Supplied entries section start

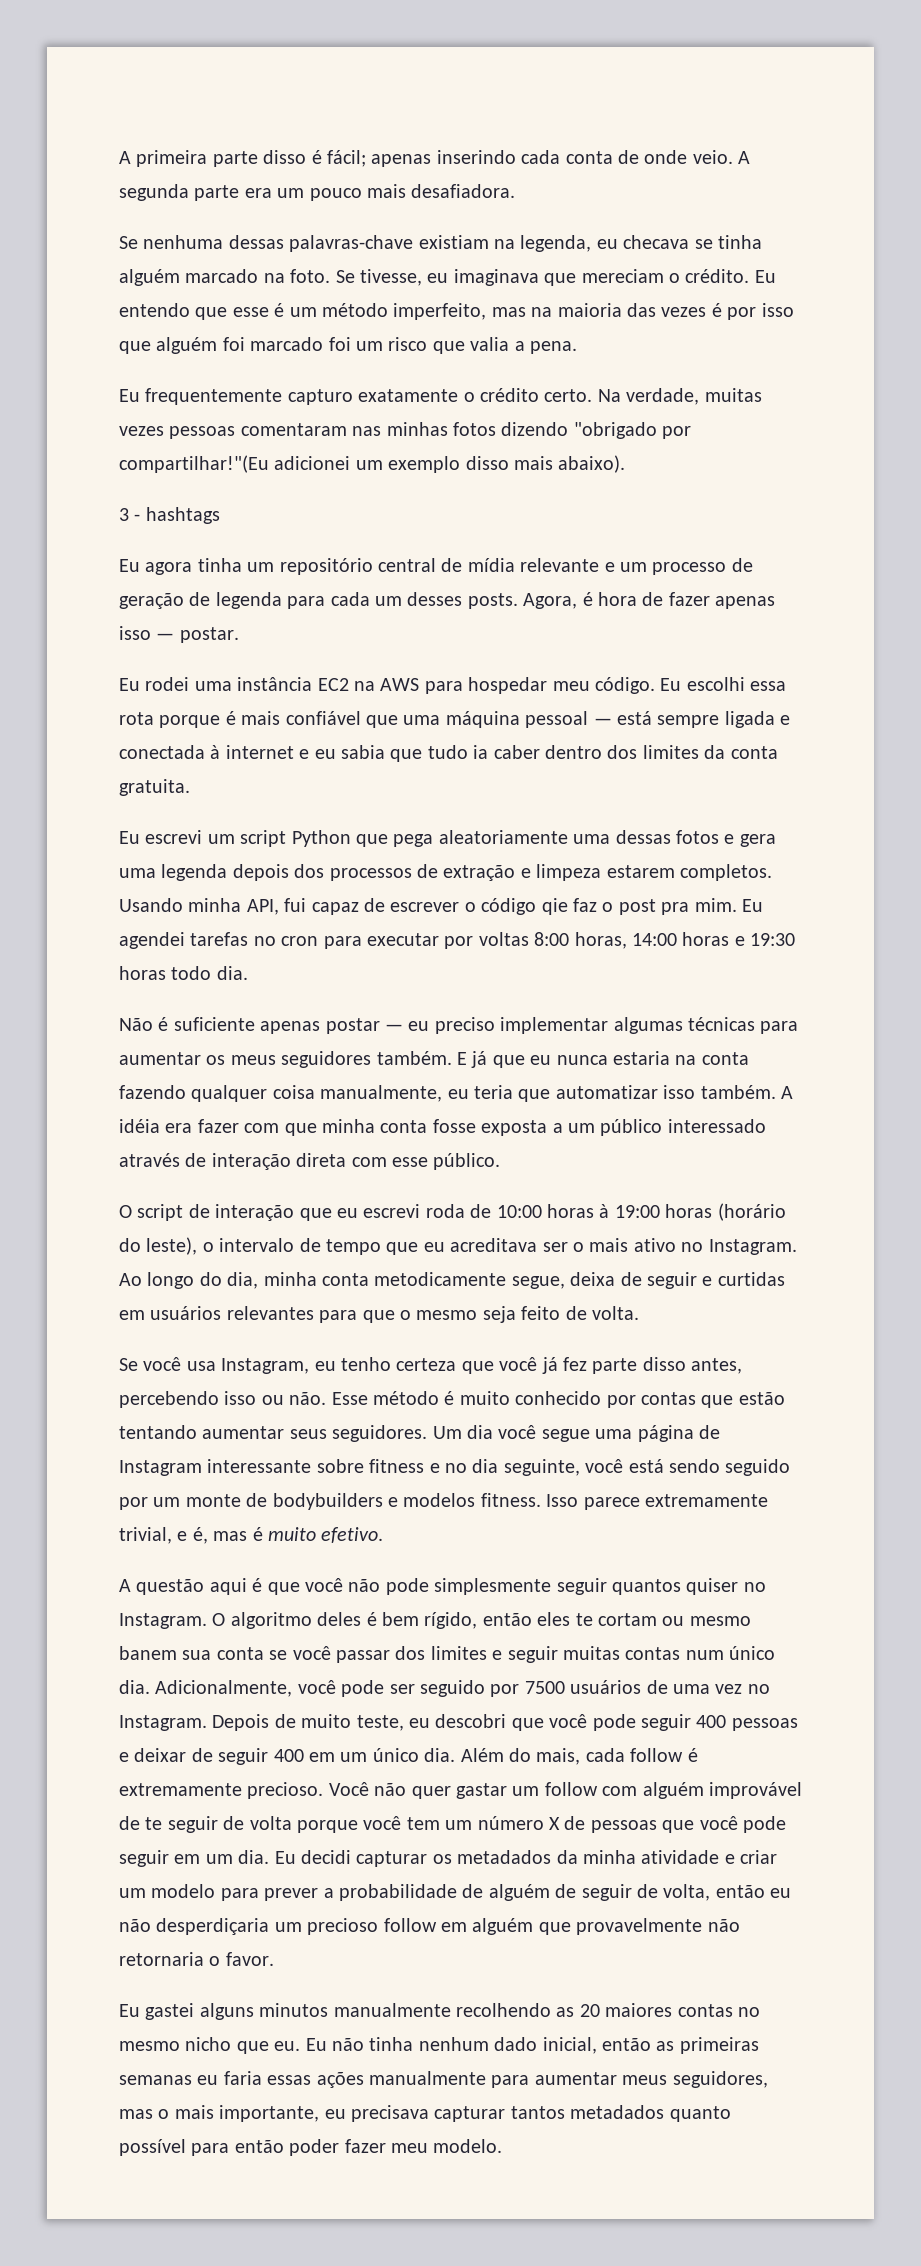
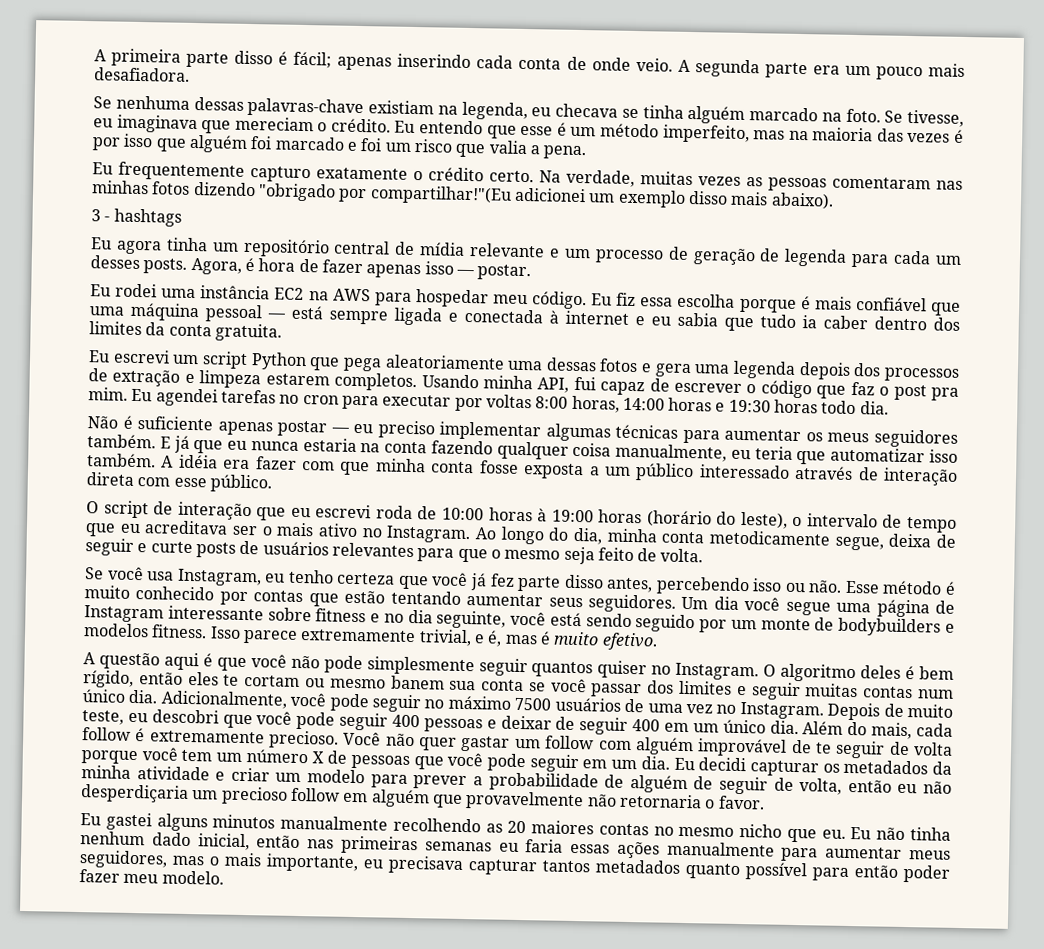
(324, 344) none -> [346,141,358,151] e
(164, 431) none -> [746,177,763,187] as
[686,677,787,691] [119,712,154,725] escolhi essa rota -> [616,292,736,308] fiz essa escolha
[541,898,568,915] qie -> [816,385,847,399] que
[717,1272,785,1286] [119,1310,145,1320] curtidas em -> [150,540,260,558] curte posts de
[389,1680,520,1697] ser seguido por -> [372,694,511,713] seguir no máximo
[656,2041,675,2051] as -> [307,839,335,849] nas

Supplied entries section end

_Exercise description_
Pull out all lines from the entries above in which the word "none" appears.

_Output for this task_
(324, 344) none -> [346,141,358,151] e
(164, 431) none -> [746,177,763,187] as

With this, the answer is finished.